On March 7, 2011, the Company issued $300.0 million of aggregate principal amount of unsecured floating rate notes due
March 7, 2013 (“2013 Notes”). Interest with respect to the 2013 Notes is payable quarterly in arrears on each March 7, June 7,
September 7 and December 7, beginning June 7, 2011, at a per annum interest rate equal to the three-month LIBOR plus 58 basis
points (reset quarterly). The 2013 Notes are subject to covenants that, among other things, limit or restrict the ability of the Company
to sell or transfer assets or merge or consolidate with another company, and limit or restrict the Company's and certain of its
subsidiaries' ability to incur certain types of security interests, or enter into sale and leaseback transactions. If a change of control
triggering event occurs, holders of the 2013 Notes may require the Company to repurchase some or all of their notes at a price
equal to 101% of the principal amount of their notes, plus any accrued and unpaid interest. The Company has the ability to use
existing financing sources, including the Revolving Credit Facility or commercial paper program, and cash, including cash generated
from operations and proceeds from the 2015 Notes and 2017 Notes to repay this debt obligation.
On June 21, 2010, the Company issued $250.0 million of aggregate principal amount of unsecured notes due June 21, 2040
(“2040 Notes”). Interest with respect to the 2040 Notes is payable semi-annually on June 21 and December 21 each year based
on the fixed per annum interest rate of 6.200%. The 2040 Notes are subject to covenants that, among other things, limit or restrict
the Company's and certain of its subsidiaries' ability to grant certain types of security interests or enter into sale and leaseback
transactions. The Company may redeem the 2040 Notes at any time prior to maturity at the greater of par or a price based on the
applicable treasury rate plus 30 basis points.
On March 30, 2010, the Company exchanged $303.7 million of aggregate principal amount of the 2011 Notes for unsecured
notes due April 1, 2020 (“2020 Notes”). Interest with respect to the 2020 Notes is payable semi-annually on April 1 and October
1 each year based on the fixed per annum interest rate of 5.253%. In connection with the exchange, note holders were given a 7%
premium ($21.2 million), which approximated market value at the exchange date, as additional principal. As this transaction was
accounted for as a debt modification, this premium was not charged to expense. Rather, the premium, along with the offsetting
hedge accounting adjustments, will be accreted into “Interest expense” over the life of the notes. The 2020 Notes are subject to
covenants that, among other things, limit or restrict the Company's and certain of its subsidiaries' ability to grant certain types of
security interests, incur debt (in the case of significant subsidiaries), or enter into sale and leaseback transactions.
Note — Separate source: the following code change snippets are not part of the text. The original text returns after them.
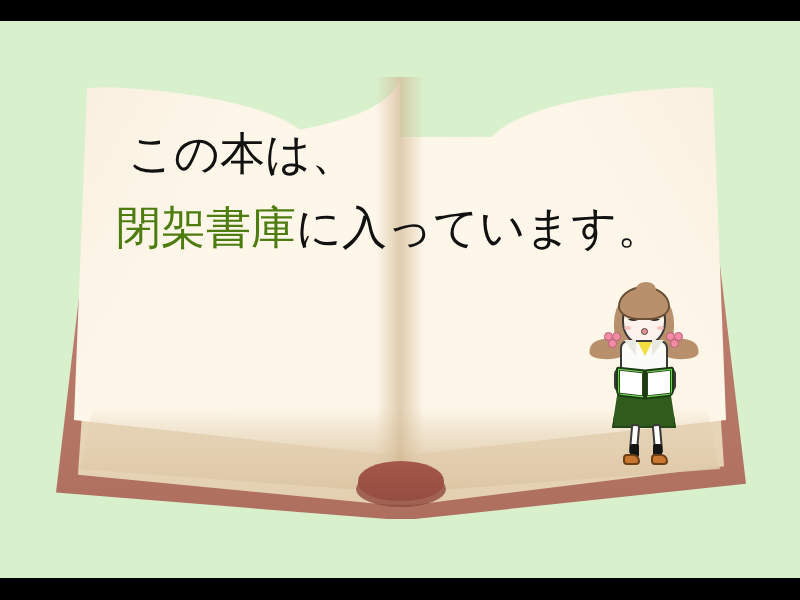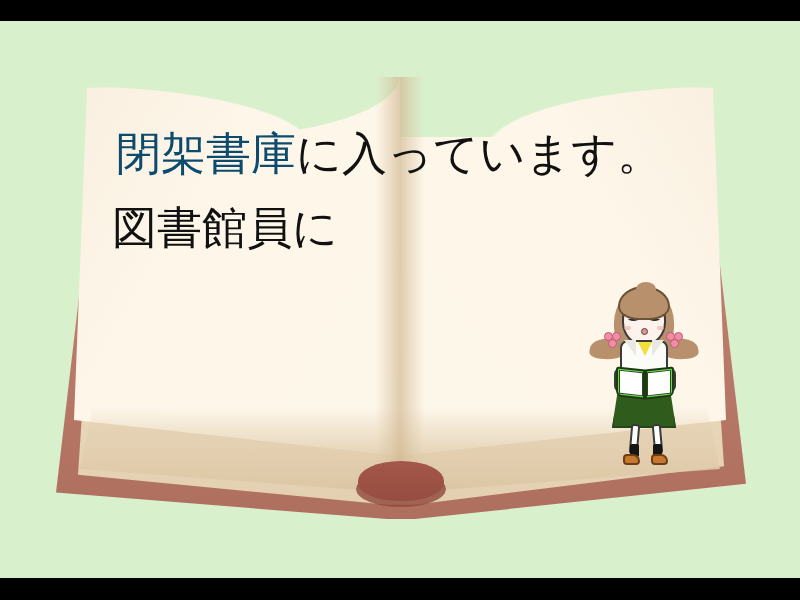--- a/index.html
+++ b/index.html
@@ -159,21 +159,21 @@
     font-size:45px;
     line-height:74px;
     white-space:nowrap;
     letter-spacing:0px;
     font-weight:400;
   }
   .line.l1 { padding-left:42px; }
   .line.l2 { padding-left:30px; }
   .line.l3 { padding-left:26px; }
   .line.l4 { padding-left:38px; }
-  .hl { color:#0c4a6e; }
+  .hl { color:#4d7c0f; }
 
   
   #girl {
     position:absolute;
     left:596px; top:255px;
     width:100px; height:190px;
     z-index:8;
   }
   #girl > * { position:absolute; }
 
@@ -355,22 +355,22 @@
       <div class="pagetop left"></div>
       <div class="pagetop right"></div>
 
       <div class="page-bottom-shade"></div>
       <div class="gutter"></div>
       <div class="spine-knot-shadow"></div>
       <div class="spine-knot"></div>
     </div>
 
     <div id="booktext">
+      <div class="line l1">この本は、</div>
       <div class="line l2"><span class="hl">閉架書庫</span><span>に入っています。</span></div>
-      <div class="line l3">図書館員に</div>
     </div>
 
     <div id="girl">
       <div class="g-hair-back"></div>
       <div class="g-ponytail l"></div>
       <div class="g-ponytail r"></div>
       <div class="g-face"></div>
       <div class="g-cheek l"></div>
       <div class="g-cheek r"></div>
       <div class="g-eye l"></div>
The Company
may redeem the 2020 Notes at any time prior to maturity at the greater of par or a price based on the applicable treasury rate plus
15 basis points.
The 2020 Notes were originally issued in reliance on exemptions from the registration requirements of the Securities Act of
1933, as amended (the “Securities Act”). On October 8, 2010, the Company exchanged the 2020 Notes for notes registered under
the Securities Act, pursuant to the terms of a Registration Rights Agreement.
On February 26, 2009, the Company issued $500.0 million of aggregate principal amount of unsecured notes due February
26, 2014 (“2014 Notes”). Interest with respect to the 2014 Notes is payable semi-annually on February 26 and August 26 each
year based on the fixed per annum interest rate of 6.500%. The 2014 Notes are subject to covenants that, among other things, limit
or restrict the Company's and certain of its subsidiaries' ability to grant certain types of security interests or enter into sale and
leaseback transactions. The Company may redeem the 2014 Notes at any time prior to maturity at the greater of par or a price
based on the applicable treasury rate plus 50 basis points.
On November 17, 2006, the Company issued $1.0 billion aggregate principal amount of 5.400% Notes due 2011 (“2011
Notes”) and $500.0 million aggregate principal amount of 6.200% Notes due 2036 (“2036 Notes”). The 2011 Notes were redeemed
upon maturity in November 2011.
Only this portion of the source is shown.